Sensitivity Analysis: Understand how initial conditions affect outcomes:

def run_model(initial_state):
    model = Model(coords=get_speedy_coords())
    return model.run(initial_state=initial_state, ...)

# Gradients with respect to initial conditions
sensitivity = jax.grad(run_model)

Data Assimilation: Incorporate observations using gradient-based methods.

Coupling: Enable differentiable coupling between atmosphere and other Earth system components (ocean, land, chemistry).

All code is written to be compatible with JAX transformations:

  • JIT Compilation: Entire model can be JIT compiled for performance

  • Automatic Differentiation: Forward and reverse mode AD through all operations

  • Vectorization: Batch multiple runs efficiently with vmap

JAX Compatibility

The codebase uses JAX-compatible data structures and operations:

Immutable Structures: Data classes using tree_math.struct or dataclasses:

@tree_math.struct
class PhysicsState:
    temperature: jnp.ndarray
    u_wind: jnp.ndarray
    v_wind: jnp.ndarray
    specific_humidity: jnp.ndarray
    # ... other fields

Pure Transformations: State updates return new objects rather than mutating:

# Good: Returns new state
new_state = state.replace(temperature=state.temperature + dt * tendency)

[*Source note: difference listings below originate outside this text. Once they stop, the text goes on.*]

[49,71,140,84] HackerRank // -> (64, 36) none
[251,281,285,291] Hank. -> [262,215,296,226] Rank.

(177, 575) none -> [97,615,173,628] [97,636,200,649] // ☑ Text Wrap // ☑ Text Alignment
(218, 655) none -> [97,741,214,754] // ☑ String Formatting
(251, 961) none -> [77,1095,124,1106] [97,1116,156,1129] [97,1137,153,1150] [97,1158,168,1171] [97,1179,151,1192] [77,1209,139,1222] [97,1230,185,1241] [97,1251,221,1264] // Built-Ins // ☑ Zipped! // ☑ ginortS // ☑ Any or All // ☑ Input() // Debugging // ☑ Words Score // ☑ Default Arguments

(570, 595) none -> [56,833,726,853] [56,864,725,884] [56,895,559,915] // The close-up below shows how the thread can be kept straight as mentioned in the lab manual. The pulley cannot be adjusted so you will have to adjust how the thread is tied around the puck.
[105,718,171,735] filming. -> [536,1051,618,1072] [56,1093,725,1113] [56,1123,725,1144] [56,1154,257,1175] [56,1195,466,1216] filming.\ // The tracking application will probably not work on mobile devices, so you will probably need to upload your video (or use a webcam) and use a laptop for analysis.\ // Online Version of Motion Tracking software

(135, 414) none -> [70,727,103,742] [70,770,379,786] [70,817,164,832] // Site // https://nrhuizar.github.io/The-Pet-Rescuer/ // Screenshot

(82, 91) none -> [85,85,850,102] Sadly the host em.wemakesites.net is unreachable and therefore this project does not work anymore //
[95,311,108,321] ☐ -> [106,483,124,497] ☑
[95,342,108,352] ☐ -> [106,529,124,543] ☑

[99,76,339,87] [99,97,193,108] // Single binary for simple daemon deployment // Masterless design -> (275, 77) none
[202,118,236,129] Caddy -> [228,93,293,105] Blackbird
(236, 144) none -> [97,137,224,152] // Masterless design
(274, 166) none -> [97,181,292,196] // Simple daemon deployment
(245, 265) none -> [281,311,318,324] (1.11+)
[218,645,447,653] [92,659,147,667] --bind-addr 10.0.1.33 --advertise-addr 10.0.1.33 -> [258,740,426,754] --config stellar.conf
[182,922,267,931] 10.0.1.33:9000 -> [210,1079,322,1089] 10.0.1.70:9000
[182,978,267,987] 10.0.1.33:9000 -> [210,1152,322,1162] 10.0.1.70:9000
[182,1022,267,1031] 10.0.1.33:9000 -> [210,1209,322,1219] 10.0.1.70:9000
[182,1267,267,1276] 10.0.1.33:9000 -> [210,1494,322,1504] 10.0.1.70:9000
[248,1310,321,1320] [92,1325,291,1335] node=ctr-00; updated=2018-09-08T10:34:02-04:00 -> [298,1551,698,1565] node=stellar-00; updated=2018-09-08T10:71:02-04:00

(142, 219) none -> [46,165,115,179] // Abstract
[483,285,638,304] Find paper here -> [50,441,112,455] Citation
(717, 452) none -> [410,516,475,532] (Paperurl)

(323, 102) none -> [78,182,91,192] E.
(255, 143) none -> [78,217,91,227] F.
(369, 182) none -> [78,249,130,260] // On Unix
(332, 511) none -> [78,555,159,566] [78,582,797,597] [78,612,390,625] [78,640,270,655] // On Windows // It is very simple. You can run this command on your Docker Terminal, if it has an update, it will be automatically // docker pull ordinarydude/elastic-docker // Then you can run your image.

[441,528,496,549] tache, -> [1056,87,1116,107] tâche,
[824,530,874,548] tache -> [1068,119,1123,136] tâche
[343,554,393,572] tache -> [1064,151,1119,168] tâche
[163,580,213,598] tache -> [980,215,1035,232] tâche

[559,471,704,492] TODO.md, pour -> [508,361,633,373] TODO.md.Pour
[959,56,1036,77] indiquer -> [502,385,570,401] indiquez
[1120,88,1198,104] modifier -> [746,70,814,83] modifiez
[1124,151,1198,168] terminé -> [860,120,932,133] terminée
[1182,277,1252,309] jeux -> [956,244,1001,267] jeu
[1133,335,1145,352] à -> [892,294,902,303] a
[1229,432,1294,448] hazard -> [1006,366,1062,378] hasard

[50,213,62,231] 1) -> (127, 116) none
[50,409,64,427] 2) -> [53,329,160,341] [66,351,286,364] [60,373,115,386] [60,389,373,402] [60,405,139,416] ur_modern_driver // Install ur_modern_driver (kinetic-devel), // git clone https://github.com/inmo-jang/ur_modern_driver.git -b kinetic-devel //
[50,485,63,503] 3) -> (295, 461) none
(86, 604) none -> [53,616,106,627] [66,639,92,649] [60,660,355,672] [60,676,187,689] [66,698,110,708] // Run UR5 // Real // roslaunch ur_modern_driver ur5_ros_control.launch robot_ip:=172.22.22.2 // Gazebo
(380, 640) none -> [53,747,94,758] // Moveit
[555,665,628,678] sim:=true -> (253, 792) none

# Bad: Would mutate (not JAX compatible)
# state.temperature += dt * tendency

Static Shapes: Array shapes are known at compile time for efficient JIT compilation.

Ease of Use

For Novices

The default configuration provides a working model out of the box:

# Just works - sensible defaults for everything
model = Model(coords=get_speedy_coords())
predictions = model.run()

For Experts

Every component can be customized or extended:

  • Custom Physics: Implement the Physics interface for new parameterizations

  • Custom Forcing: Create specialized boundary condition handlers

  • Custom Diagnostics: Add new output variables and computations

  • Integration: Couple with other models or ML components

Code Quality

The codebase maintains high standards to support future complexity:

Testing: High unit test coverage ensures correctness:

# Tests for each physics module
pytest jcm/physics/speedy/convection_test.py
pytest jcm/physics/speedy/radiation_test.py
# ... etc

Documentation: All public APIs are documented with clear docstrings.

Type Hints: Function signatures use type hints for clarity and IDE support.

Continuous Integration: Automated testing ensures changes don’t break existing functionality.

Future Directions

The architecture is designed to support:

  • Multiple Physics Packages: ICON physics, custom ML-based physics

  • Hybrid Models: Combine traditional physics with machine learning

  • Multi-Component Coupling: Ocean, land surface, chemistry models

  • Ensemble Workflows: Efficient parallel ensemble generation

  • Adjoint Sensitivity: Large-scale sensitivity studies

  • Optimization: Parameter estimation, model calibration

The modular, functional design with clean interfaces makes these extensions straightforward while maintaining the core simplicity of the base model.